Maybe Jesus is here among us - in ER units, in clinics, in hospital rooms, among grieving families, and leaders struggling to put aside their ego to lead. Jesus is a healer - so Jesus surely is among the healers right now, empowering and encouraging and weeping.

Maybe Jesus is in this discomfort and uncertainty around our economic reality, challenging us to figure out whether we love God or our economy more, suggesting to us that there is more to life than eight hour shifts everyday, trying to look busy and productive. Maybe the discomfort is learning that we are dependent on more than our paychecks to survive.

Maybe Jesus is even here at work in our churches, casting off our limited vision for ministry to help us realize that there is a vast world out there where the gospel needs to go. Jesus is saying - I’m not in your buildings. I’m out here among hurting, broken people who are struggling to breath. Get online. Get outside. Expand your vision to a new generation.

Maybe Jesus is where we need him - not where we necessarily want him.

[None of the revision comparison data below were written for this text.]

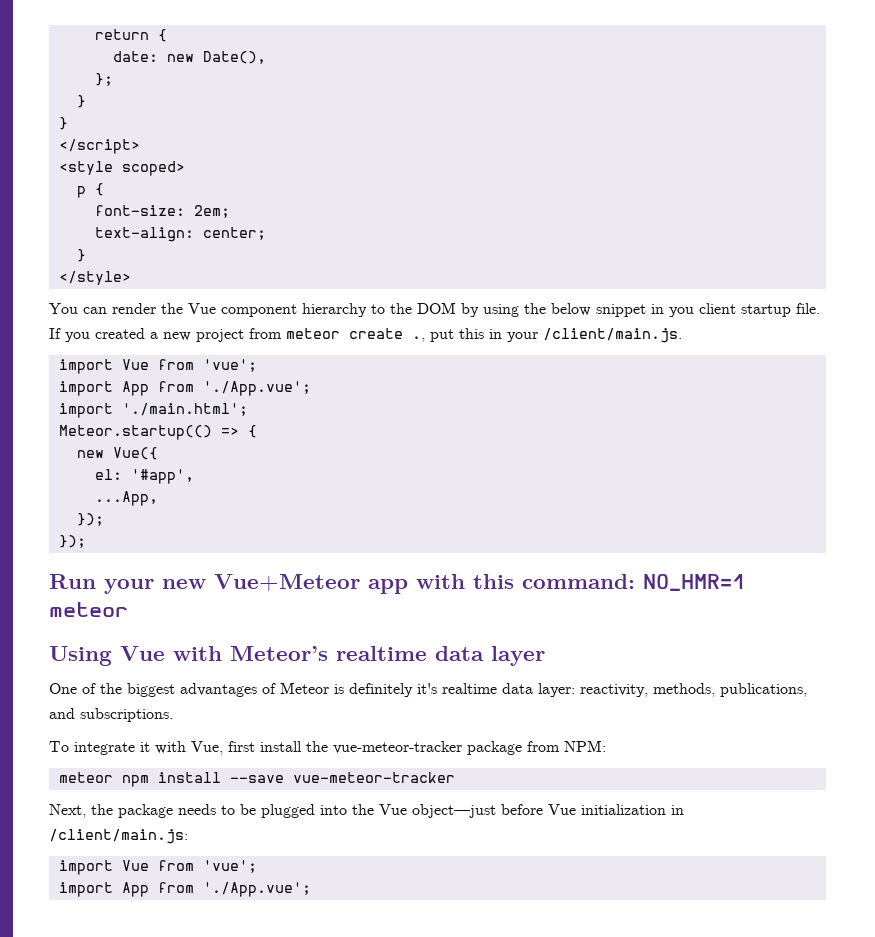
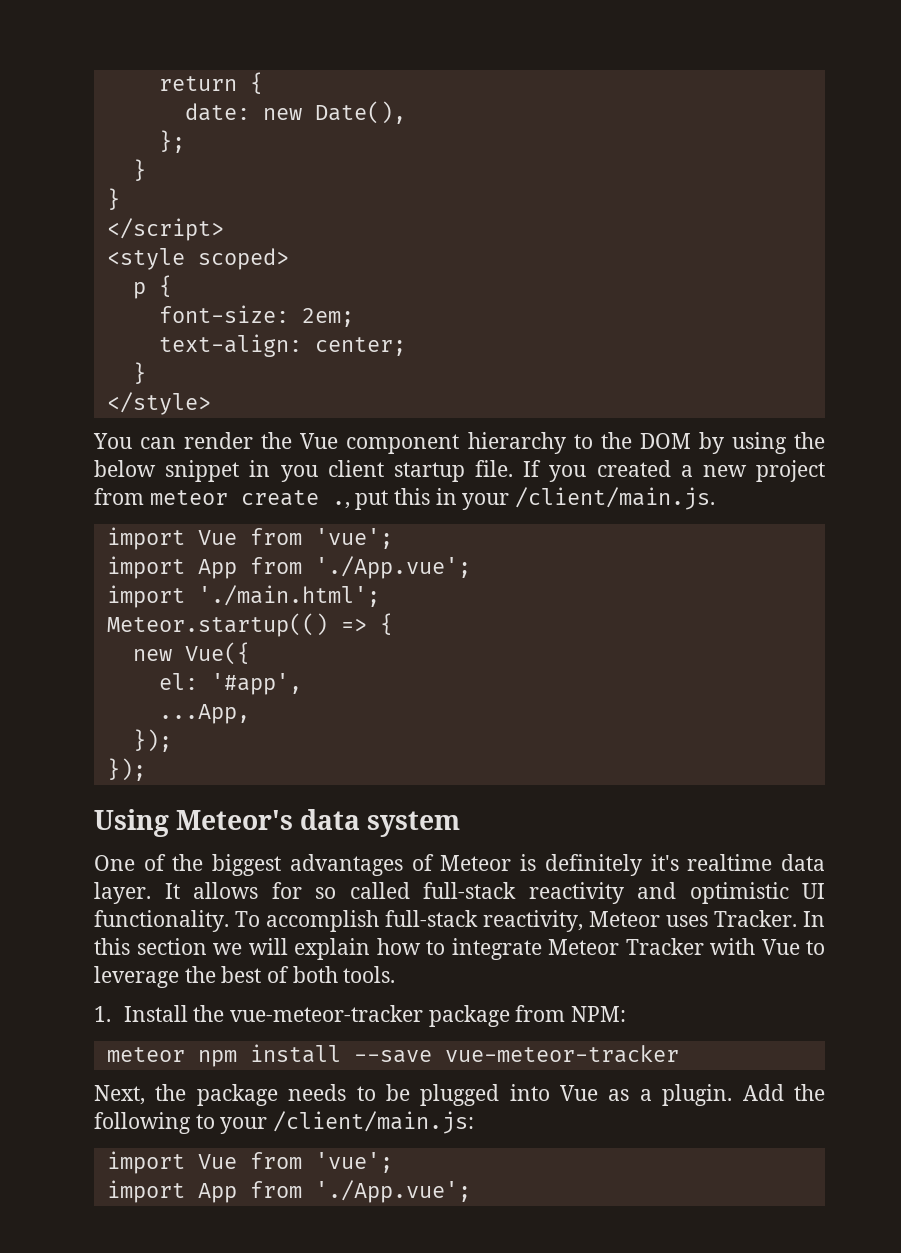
- Run your new Vue+Meteor app with this command: NO_HMR=1 meteor
- Using Vue with Meteor’s realtime data layer
+ Using Meteor's data system
- One of the biggest advantages of Meteor is definitely it's realtime data layer: reactivity, methods, publications, and subscriptions.
- To integrate it with Vue, first install the vue-meteor-tracker package from NPM:
+ One of the biggest advantages of Meteor is definitely it's realtime data layer. It allows for so called full-stack reactivity and optimistic UI functionality. To accomplish full-stack reactivity, Meteor uses Tracker. In this section we will explain how to integrate Meteor Tracker with Vue to leverage the best of both tools.
+ 1. Install the vue-meteor-tracker package from NPM:
- Next, the package needs to be plugged into the Vue object—just before Vue initialization in /client/main.js:
+ Next, the package needs to be plugged into Vue as a plugin. Add the following to your /client/main.js:

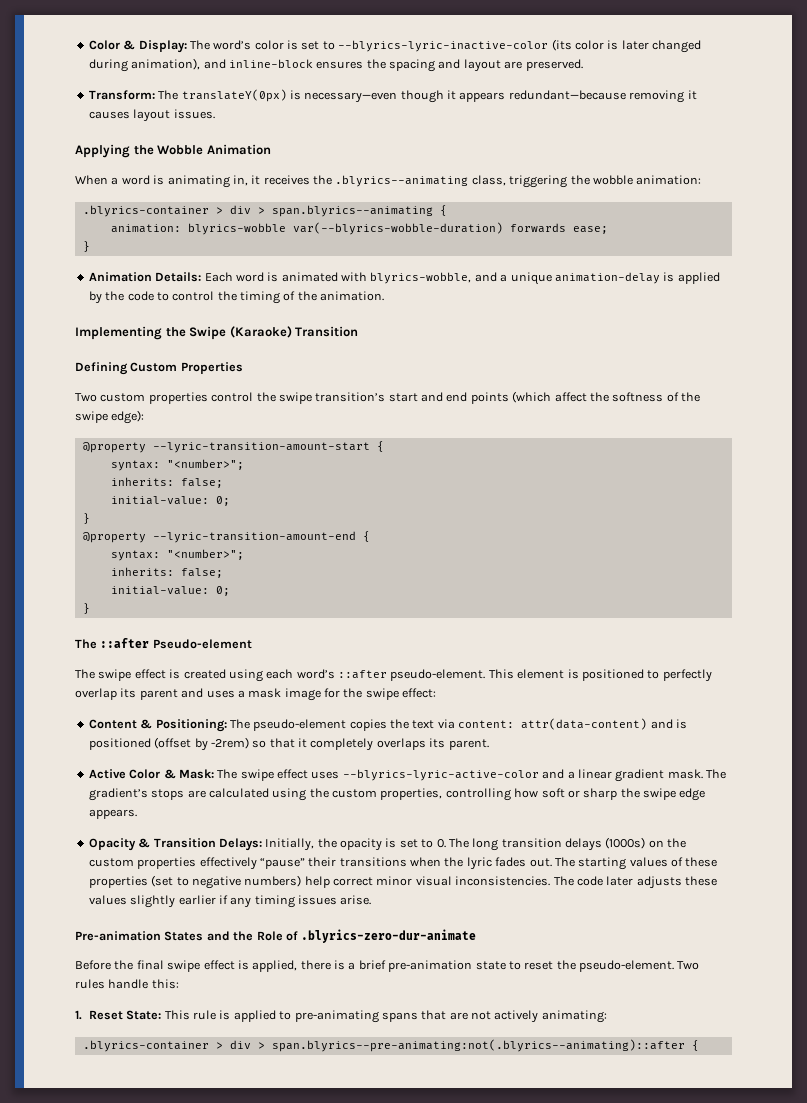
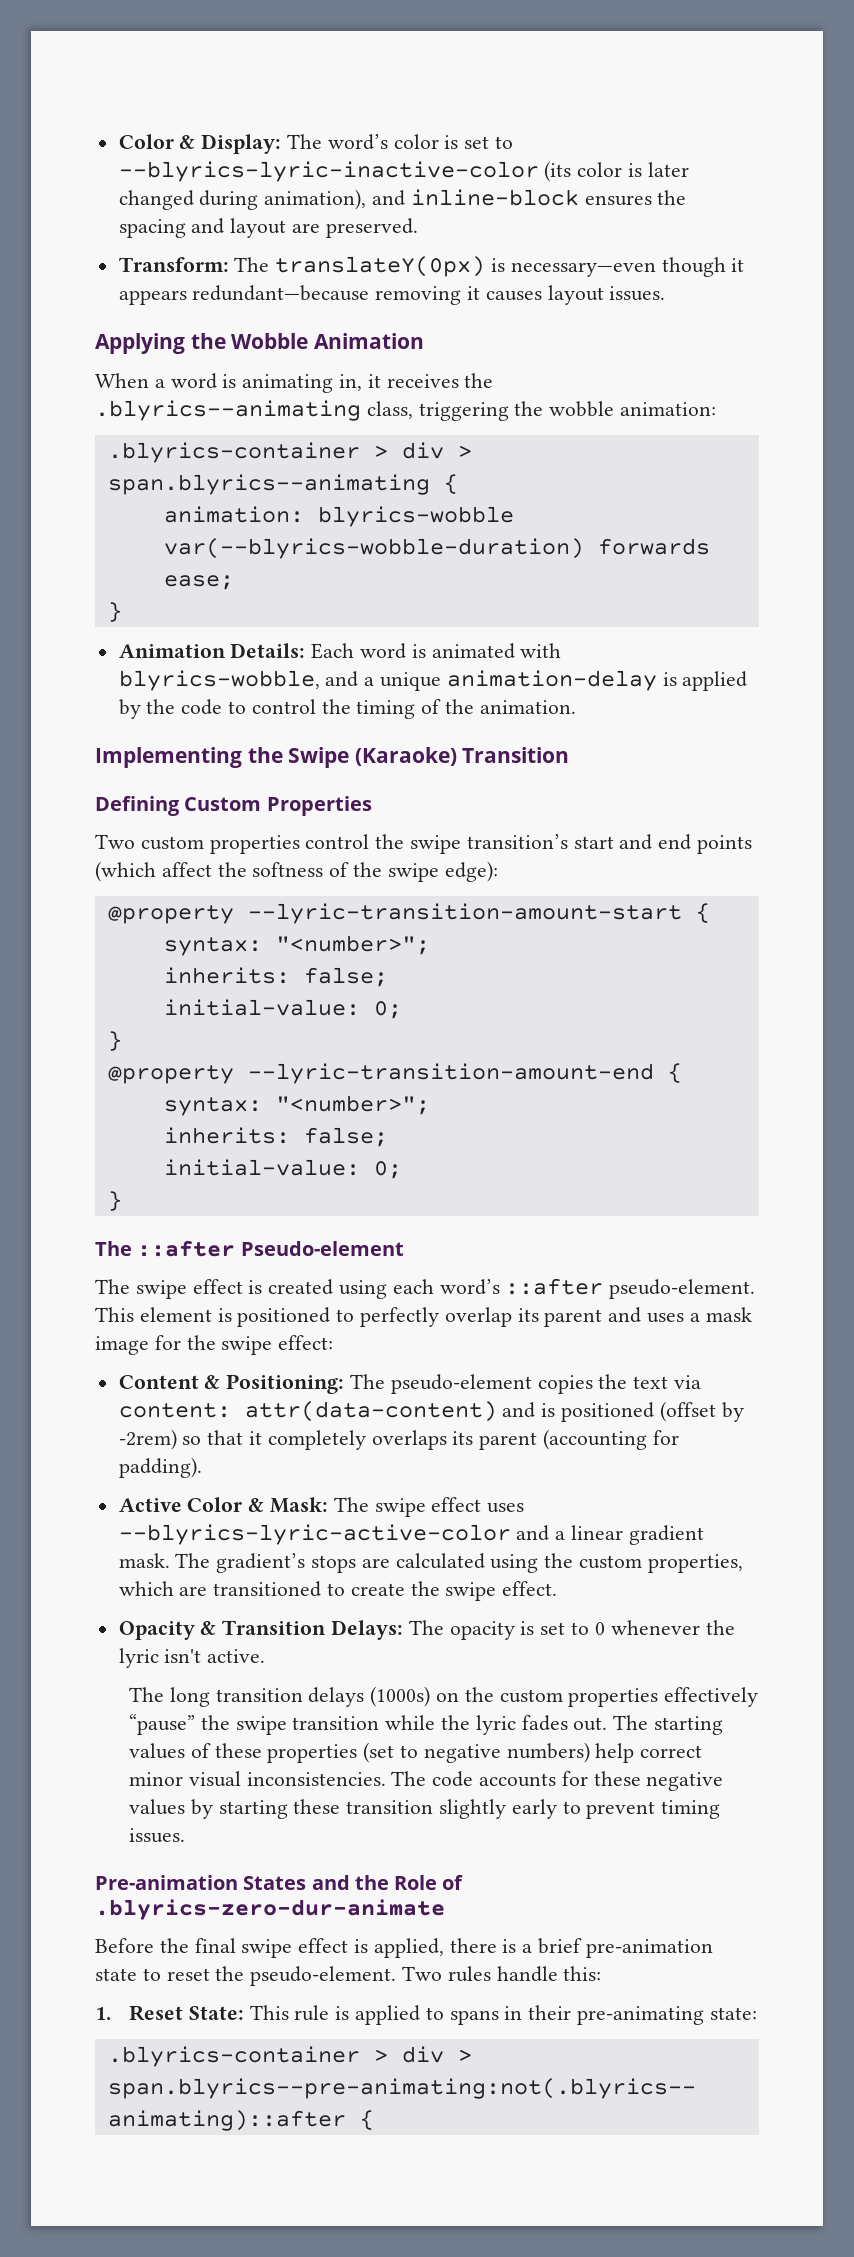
- Content & Positioning: The pseudo-element copies the text via content: attr(data-content) and is positioned (offset by -2rem) so that it completely overlaps its parent.
+ Content & Positioning: The pseudo-element copies the text via content: attr(data-content) and is positioned (offset by -2rem) so that it completely overlaps its parent (accounting for padding).
- The gradient’s stops are calculated using the custom properties, controlling how soft or sharp the swipe edge appears.
+ The gradient’s stops are calculated using the custom properties, which are transitioned to create the swipe effect.
- Opacity & Transition Delays: Initially, the opacity is set to 0. The long transition delays (1000s) on the custom properties effectively “pause” their transitions when the lyric fades out.
+ Opacity & Transition Delays: The opacity is set to 0 whenever the lyric isn't active.
+ The long transition delays (1000s) on the custom properties effectively “pause” the swipe transition while the lyric fades out.
- The code later adjusts these values slightly earlier if any timing issues arise.
+ The code accounts for these negative values by starting these transition slightly early to prevent timing issues.
- 1. Reset State: This rule is applied to pre-animating spans that are not actively animating:
+ 1. Reset State: This rule is applied to spans in their pre-animating state:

Even a time such as this, we are invited to ask - “Who is this?”

Who is Jesus today?

And what kind of Jesus will we reflect as we live out our call as the Body of Christ this week?

Will our neighbors see in us a longing for a kind of Jesus who will solve all of our problems so we can go back to being comfortable?

Or will our neighbors discover a witness, a testimony, to a living, resurrect Messiah who is so compelling, they too will ask, “Who is this?”